Although Lawrence’s naughty poem has become synonymous with the fig, it appears elsewhere in literature. In The Bell Jar (1963), Sylvia Plath’s semi-autobiographical novel about a young woman’s descent into madness, Esther encounters a fig tree and later reflects ‘I saw my life branching out before me like the green fig tree in the story’. But it is best known in the 5th century epic poem The Mahavamsa, which covers the early history of Buddhism in Sri Lanka, and sees the Buddha gaining enlightenment under a fig tree.
Lawrence writes that ‘The fig is a very secretive fruit,’ so secretive in fact that it defies definition.

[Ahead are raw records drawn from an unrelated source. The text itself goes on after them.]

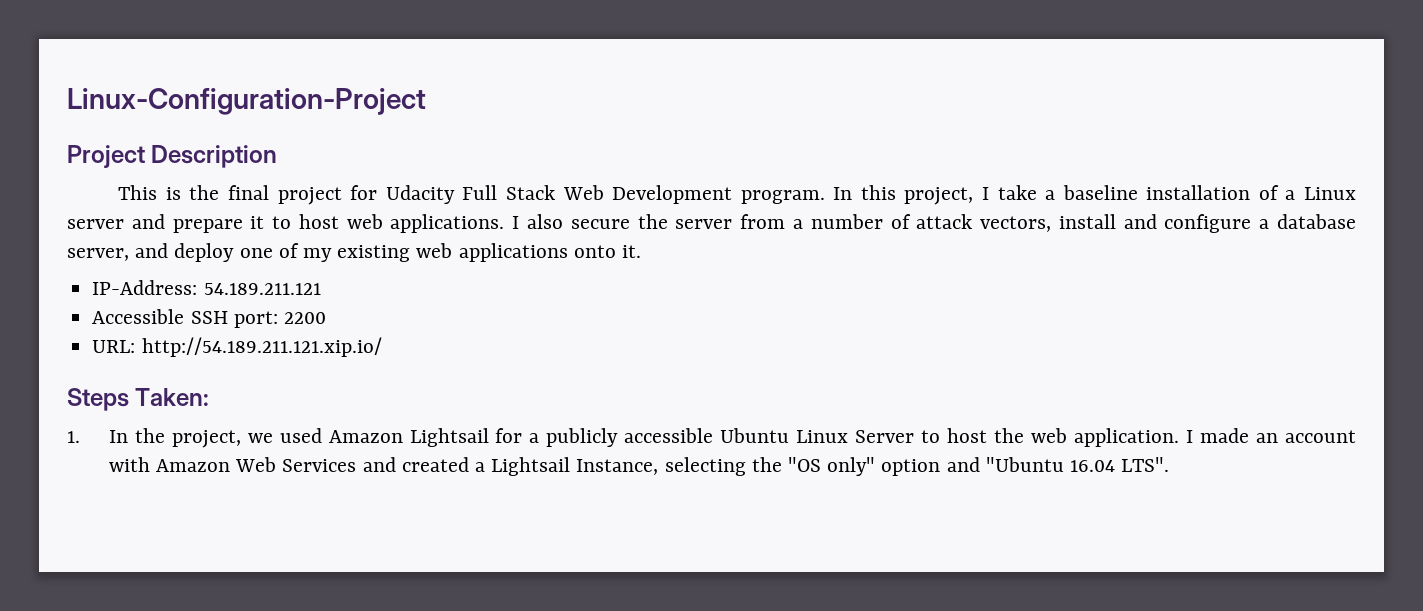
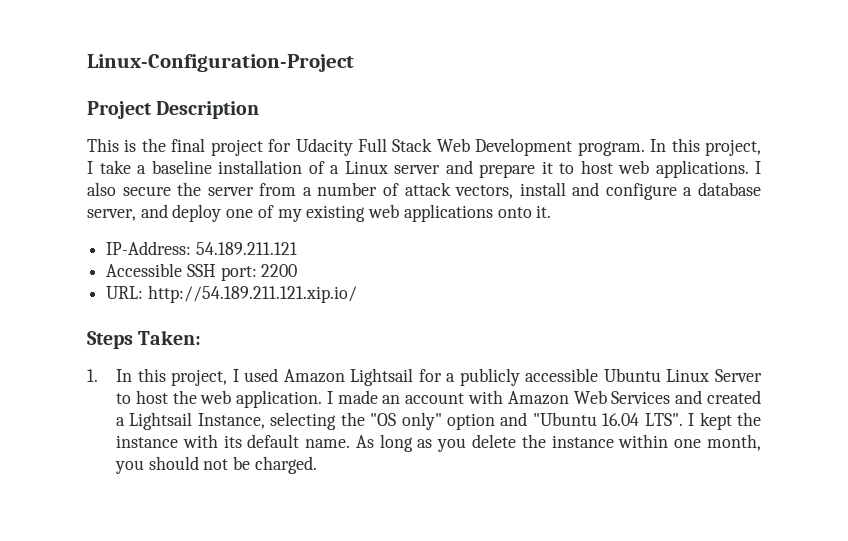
- 1. In the project, we used Amazon Lightsail for a publicly accessible Ubuntu Linux Server to host the web application.
+ 1. In this project, I used Amazon Lightsail for a publicly accessible Ubuntu Linux Server to host the web application.
+ I kept the instance with its default name. As long as you delete the instance within one month, you should not be charged.

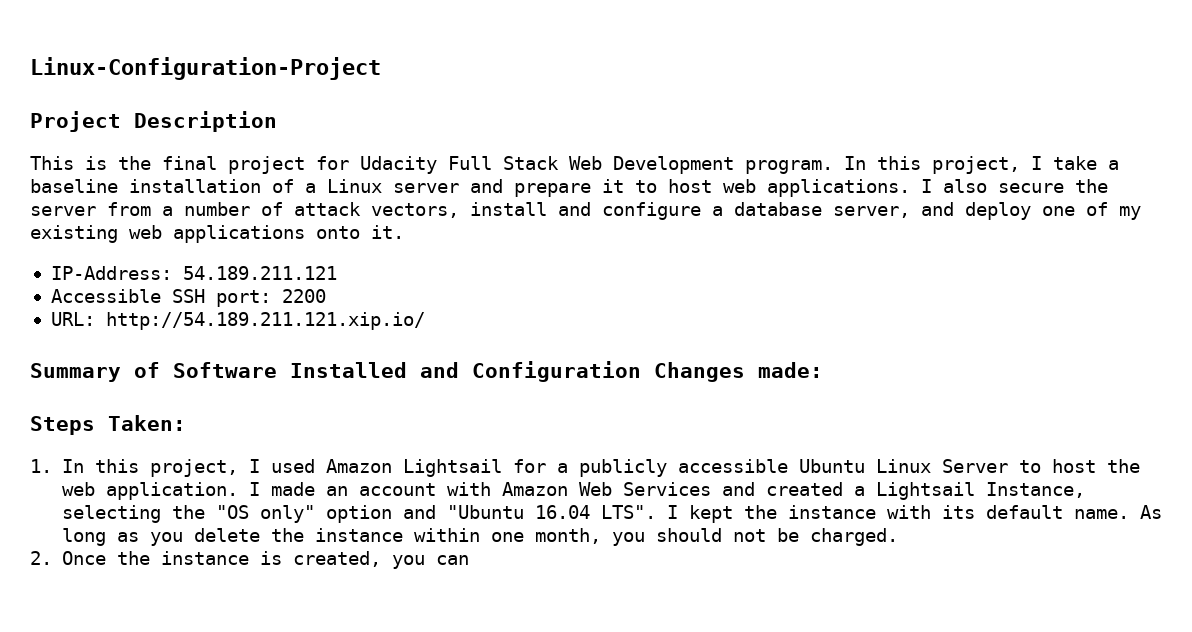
+ Summary of Software Installed and Configuration Changes made:
+ 2. Once the instance is created, you can

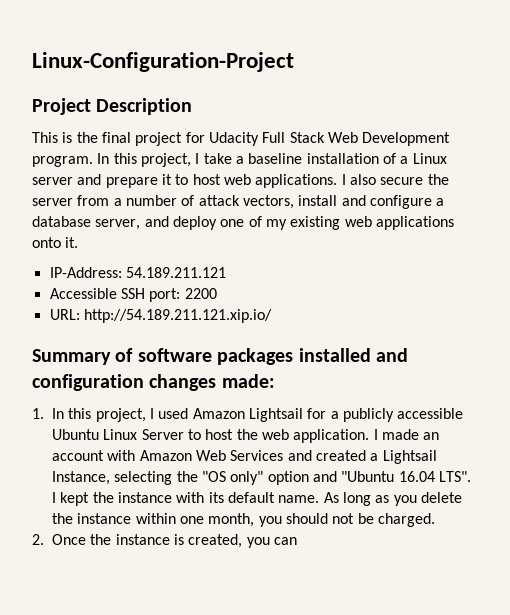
- Summary of Software Installed and Configuration Changes made:
+ Summary of software packages installed and configuration changes made:
- Steps Taken:

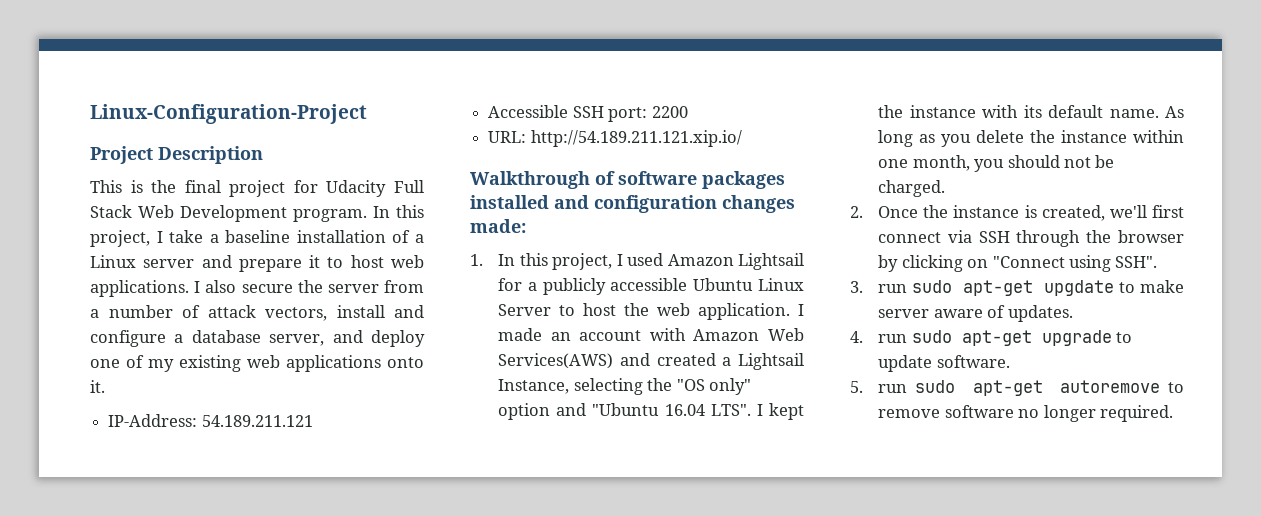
- Summary of software packages installed and configuration changes made:
+ Walkthrough of software packages installed and configuration changes made:
- I made an account with Amazon Web Services and created a Lightsail Instance, selecting the "OS only" option and "Ubuntu 16.04 LTS".
+ I made an account with Amazon Web Services(AWS) and created a Lightsail Instance, selecting the "OS only" option and "Ubuntu 16.04 LTS".
- 2. Once the instance is created, you can
+ 2. Once the instance is created, we'll first connect via SSH through the browser by clicking on "Connect using SSH".
+ 3. run sudo apt-get upgdate to make server aware of updates.
+ 4. run sudo apt-get upgrade to update software.
+ 5. run sudo apt-get autoremove to remove software no longer required.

Ben Crair, writing in The New Yorker, explains ‘a clever botanist would sell them at the florist, with the fresh-cut roses’. This is because a fig is technically a ball of flowers, with enclosed flowers that bloom inwards or as Lawrence writes ‘There was a flower that flowered inward, womb-ward;/ Now there is a fruit like a ripe womb’.
This unique fruit, I mean flower – or more accurately a syconium, requires pollination to reproduce and this can only be done by a fig wasp which is just small enough to crawl inside. And not just any fig wasp by the way! Each of the 750 varieties has its own unique species of fig wasp to do the business. So next time you sink your teeth into the ‘glittering, rosy, moist, honied, heavy-petalled’ interior, remember you are most likely chomping into a female fig wasp that got stuck.
Mike Shanahan in Ladders to Heaven explains that this process of codependent evolution has been going on for sixty million years. The fig, unlike seasonal fruit, can be found all year round, making it a vital food source for over 1300 bird and mammal species. High in potassium, iron, fiber, and plant calcium, it has also been essential to survival of certain species in times of want. A 2003 study of Uganda’s Budongo Forest found that figs were ‘the sole source of fruit for chimpanzees at certain times of year’. I doubt these species would care to be instructed on the best way to eat this keystone fruit as Lawrence does in his poem, taking the Italians to task: ‘But the vulgar way/ Is just to put your mouth to the crack, and take out the flesh in one bite.’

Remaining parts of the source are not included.